C'est le dernier jour de l'été aujourd'hui. La ville se gorge du soleil naissant, s'enivrant de la douceur de l'aube dans les rayonnements rosés. Dans la chambre de ceux-là qui dorment encore, les rideaux sont tirés comme pour refuser l'arrivée du matin. D'une danse voluptueuse, les odeurs se mélangent. Les relents âcres de tabac froid et de whisky rencontrent les effluves légères d'un parfum de femme qui circule, sensuel, parmi les ruines de cigarettes échouées dans les cendriers et les fonds de verres. Il en a essayé beaucoup, des alcools, celui-là qui dort dans le lit, et pourtant, encore, il s'étonne de n'être troublé que par la diffusion invisible du parfum de celle-là qui dort auprès de lui, addiction grisante qui éblouit l'esprit et excite le corps. Un disque de jazz joue inlassablement une mélodie entêtante sans déranger le sommeil, et la chambre perdue dans une nuit prolongée ne semble vivre qu'au travers de la musique.

Tu fredonnes, Dallas.

Au bas de la rue, des bruits de dispute viennent fissurer le havre paisible de la réclusion de la nuit et forçant son entrée, la journée s'annonce bruyamment puisqu'il est impossible de l'ignorer trop longtemps. Lui, il se réveille d'abord. Une écharpe de bras doux lui entoure le cou et c'est l'unique vêtement qui le recouvre.
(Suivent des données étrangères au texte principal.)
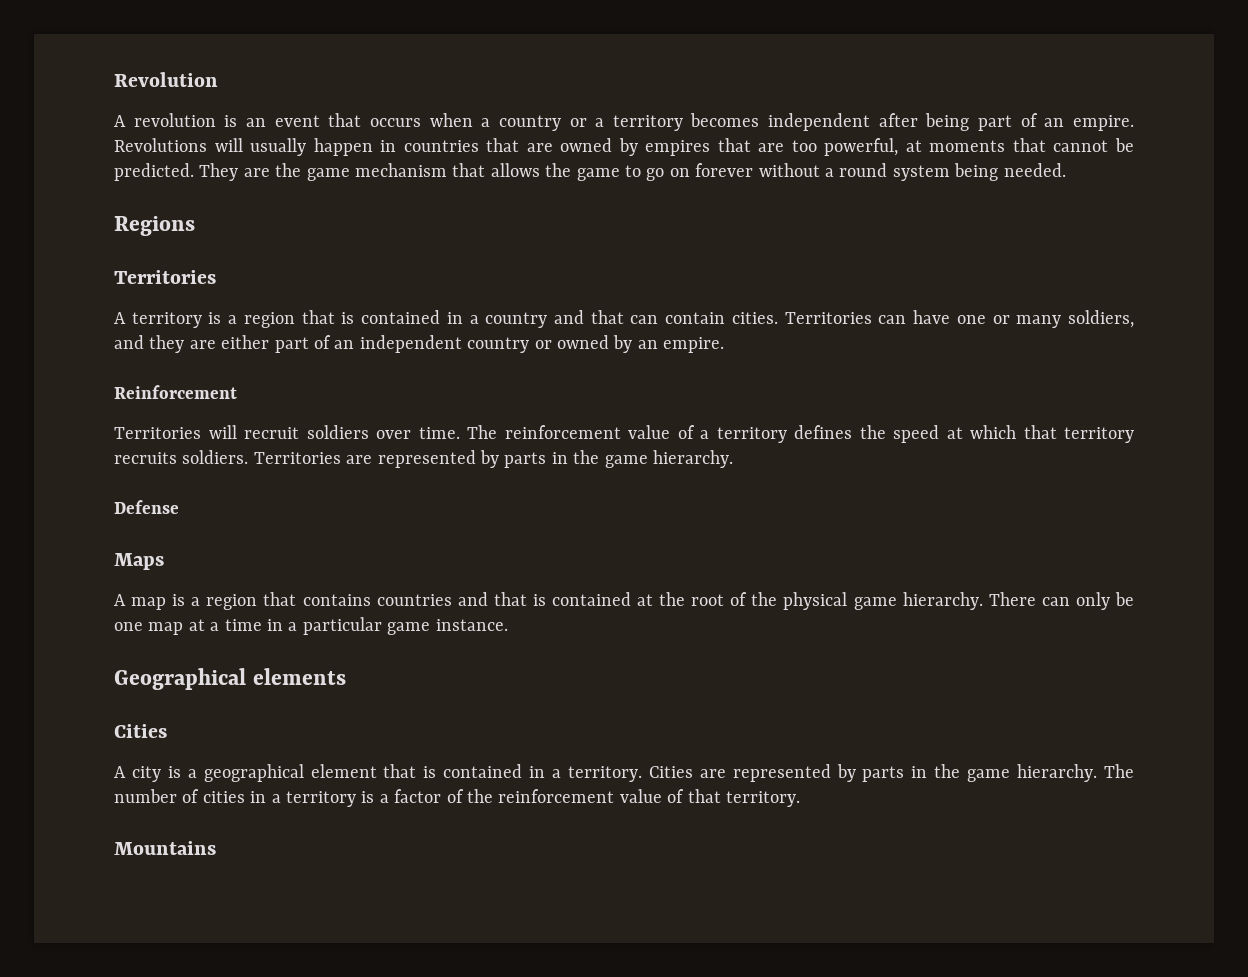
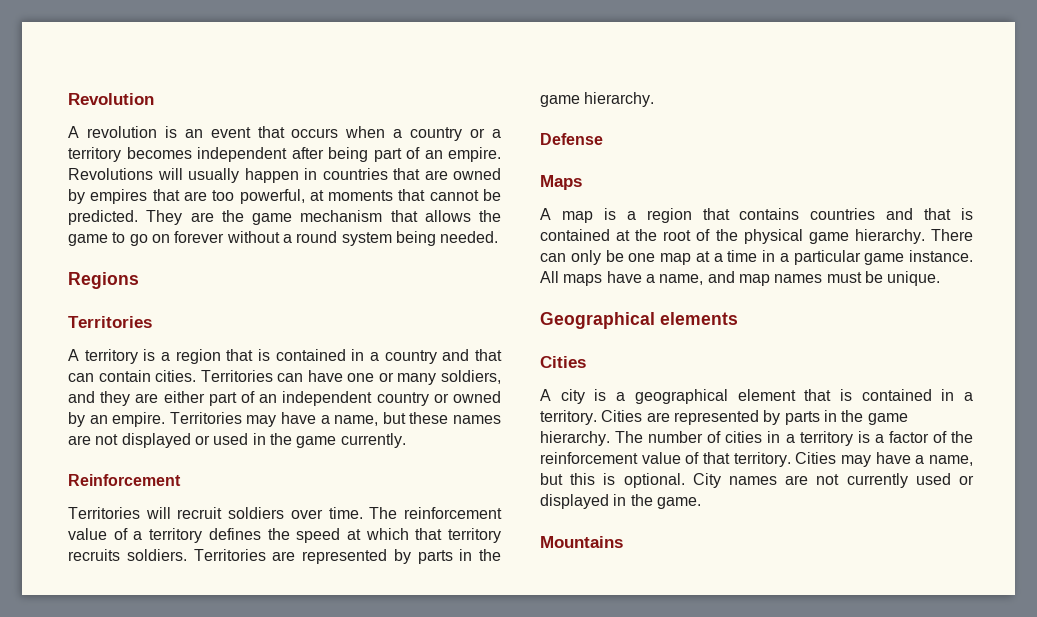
(725, 345) none -> [169,412,502,427] [68,433,406,448] Territories may have a name, but these names are not displayed or used in the game currently.
(508, 625) none -> [540,271,941,286] All maps have a name, and map names must be unique.
(800, 799) none -> [795,452,973,467] [540,473,974,488] [540,494,701,509] Cities may have a name, but this is optional. City names are not currently used or displayed in the game.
D'une main, il tâtonne la table de nuit pour attraper une cigarette qui traîne et son briquet. Une bouffée délicieuse lui fait refermer les yeux. La volute qui s'échappe de ses lèvres vient s'abandonner en naufrage sur le précipice des narines d'elle à côté, puis après avoir frétillé son odorat, s'enlise sur sa bouche pour un premier baiser qui allume son éveil. Aussitôt, elle se colle davantage à lui, espérant comme chaque jour qu'à force de persévérance elle pourrait se fondre totalement dans sa peau comme l'association de deux pâtes à gâteaux qui se confondent. Elle appuie ses lèvres contre son épaule, à l'endroit exact où quelques heures auparavant elle avait mordu, ainsi guérissant les cicatrices de la passion dans une émanation de tendresse, en même temps qu'il tire une seconde fois sur sa cigarette. Il la lui tend, sans la regarder, et elle tète avec l'avidité des affamés le biberon de nicotine. C'est lui qui la nourrit, avec sa propre chair ou avec sa came, entretenant la dépendance à l'un ou à l'autre. Il la maintient en vie.

Tout est calme à Dallas.

Le disque de jazz, rayé, dérape sur les mêmes notes. Abandonnant la chaleur de l'amante, lui se lève pour soulever le bras du tourne-disque qui se tait aussitôt. Le silence est revenu dans la chambre. Il se tourne vers elle pour la contempler. Dès lors, il ne tire plus sur la tige grisâtre retenue entres les dents. La vision de son corps nu étendu sur le lit suffit à diffuser dans son cerveau assez de morphine pour l'apaiser. Un peu de cendre tombe sur le sol. Elle, avec la nonchalance des déesses antiques, joue à déclencher le briquet, fascinée par la flamme qui en sort. Avec l'index, le majeur et le pouce tendus, elle mime un pistolet de sa main droite.

Bang bang, Dallas.

Ils se sourient. Mais la rumeur de la ville a repris, soudain, en bas, là où la vraie vie se perpétue. Lui s'avance vers la fenêtre, écarte un pan du rideau. Des policiers discutent avec un marchand de légumes dans la rue. Calmement, lui s'approche du lit et entremêle sa langue avec celle, amie, qui la réclame dans le lit, tandis que les mains d'elle s'agrippent à sa nuque avec un soupir étouffé. La cigarette, abandonnée par terre, s'éteint sur le parquet. Rapidement, se détachant de leur étreinte, ils s'habillent. Il agrafe les boutons du dos de sa robe, elle ferme sa ceinture à lui, savourant le contact de leurs deux ventres presque collés. Elle veut le serrer contre elle. Mais le temps presse. Dehors, les agents de police ont tourné leurs yeux vers l'hôtel miteux dans lequel ces deux-là ont logé pendant trois nuits. Lui passe sa main dans la housse jaune de l'oreiller et en ressort deux revolvers, pendant qu'elle a déjà ouvert la porte avec la discrétion des fugitifs. Il se baisse au niveau de ses chevilles, embrasse sa jambe et elle frissonne. Il glisse un petit calibre 320 dans sa jarretière et range le plus gros Smith & Wesson dans sa veste.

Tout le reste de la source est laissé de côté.